[[ RECORDS FOR THIS EXERCISE, beginning ]]

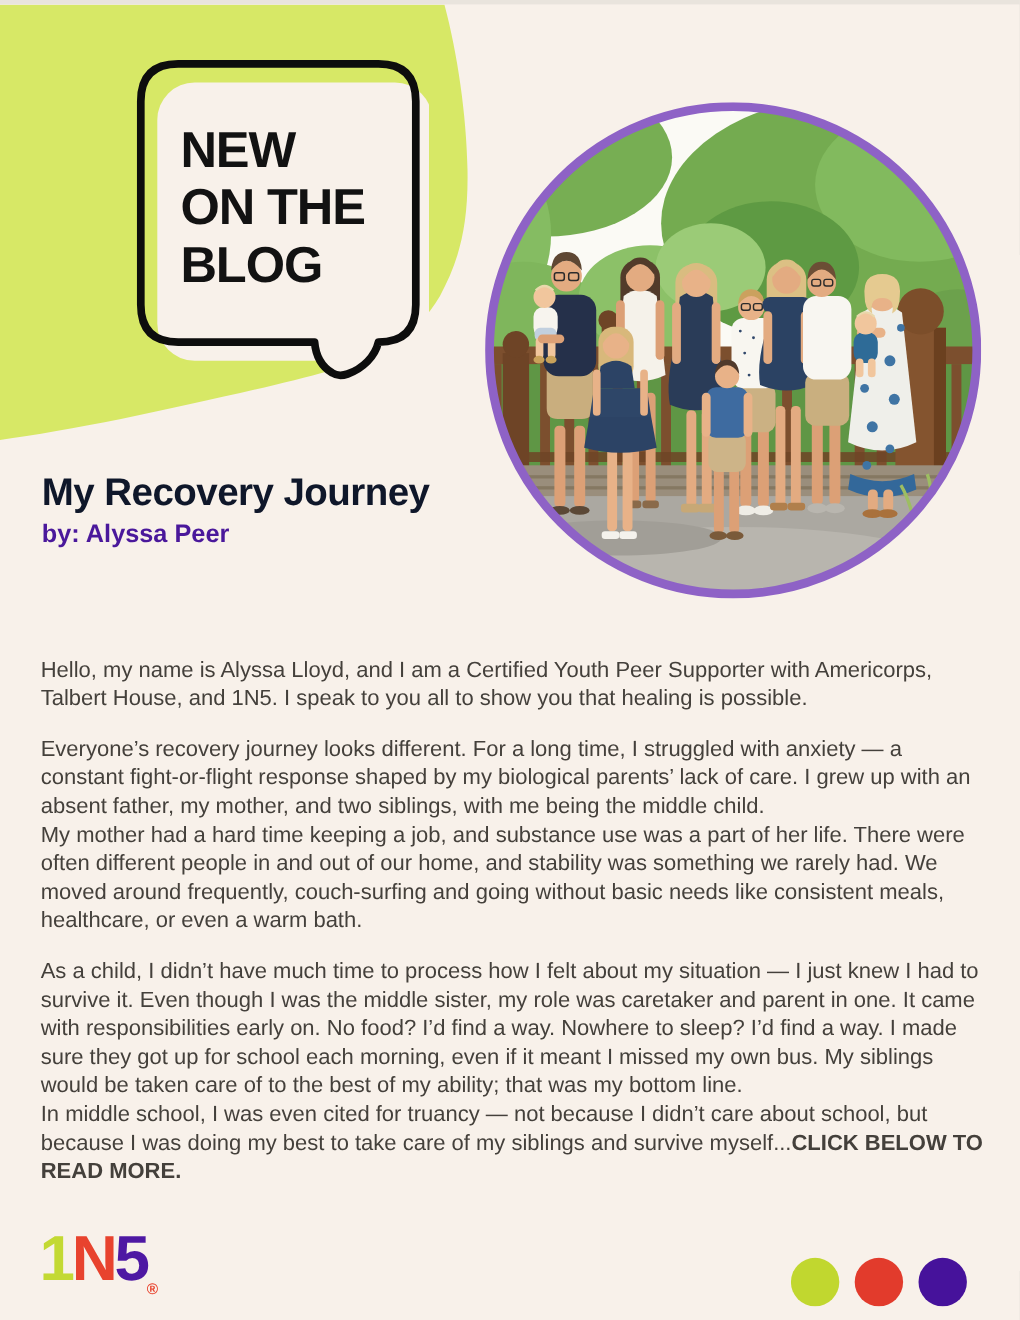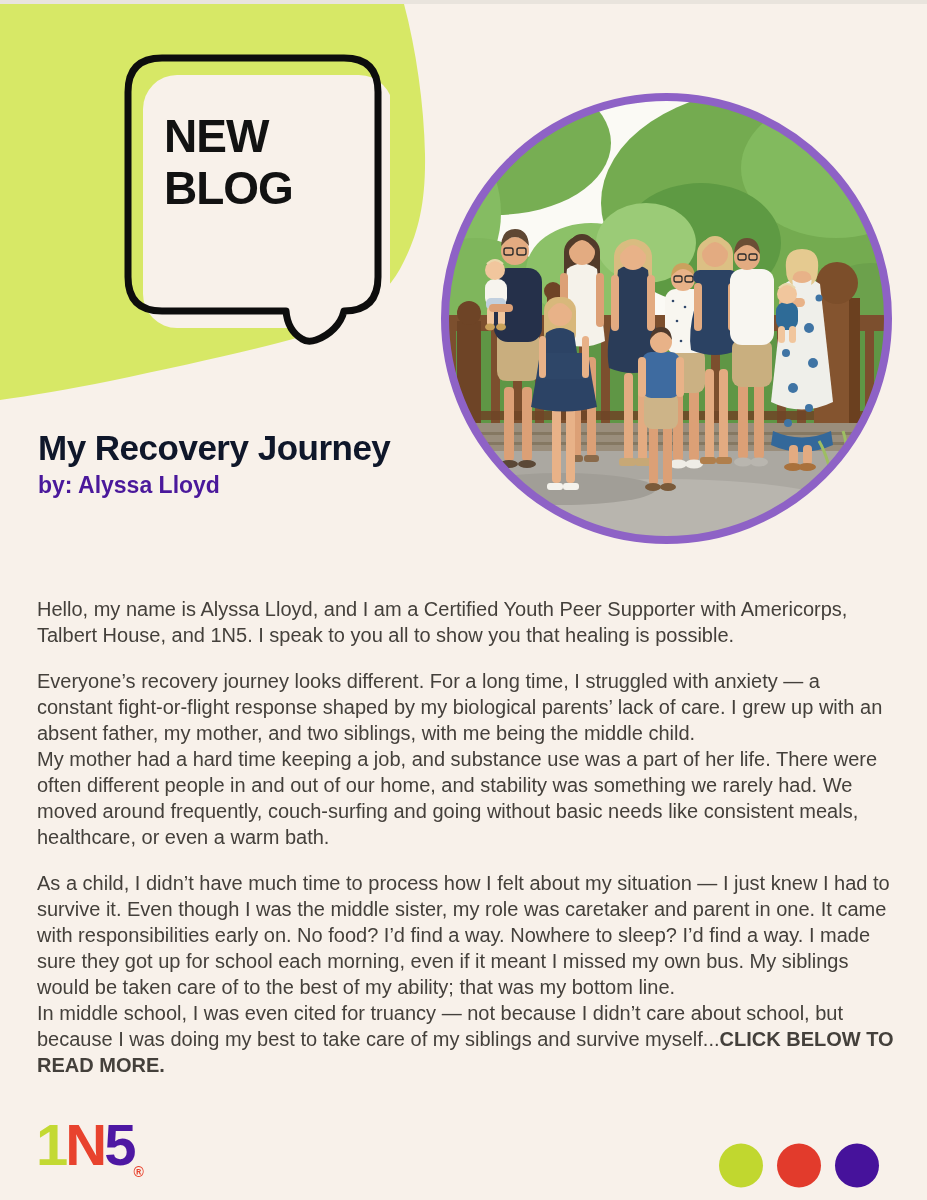--- a/index.html
+++ b/index.html
@@ -71,6 +71,7 @@
   </svg>
   <div class="bubble-text">
     <div>NEW</div>
+    <div>ON THE</div>
     <div>BLOG</div>
   </div>
 

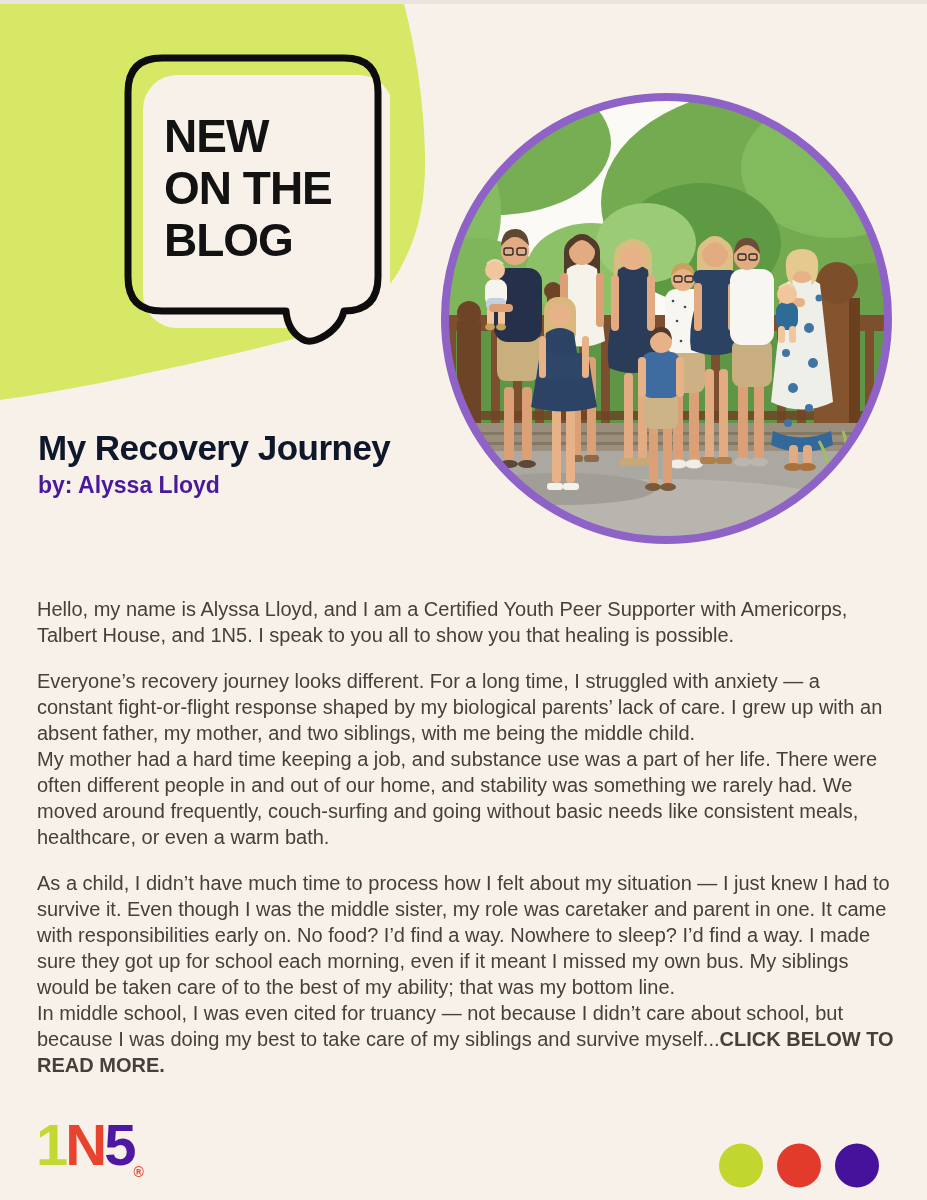--- a/index.html
+++ b/index.html
@@ -303,7 +303,7 @@
   </div>
 
   <h1 class="title">My Recovery Journey</h1>
-  <div class="byline">by: Alyssa Lloyd</div>
+  <div class="byline">by: Alyssa Peer</div>
 
   <div class="body-text">
     <p>Hello, my name is Alyssa Lloyd, and I am a Certified Youth Peer Supporter with Americorps, Talbert House, and 1N5. I speak to you all to show you that healing is possible.</p>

[[ RECORDS FOR THIS EXERCISE, end ]]

INSTRUCTIONS TO FOLLOW: Look through the data above for the string "class" and copy every line where it appears.

EXERCISE ANSWER:
   <div class="bubble-text">
   <h1 class="title">My Recovery Journey</h1>
-  <div class="byline">by: Alyssa Lloyd</div>
+  <div class="byline">by: Alyssa Peer</div>
   <div class="body-text">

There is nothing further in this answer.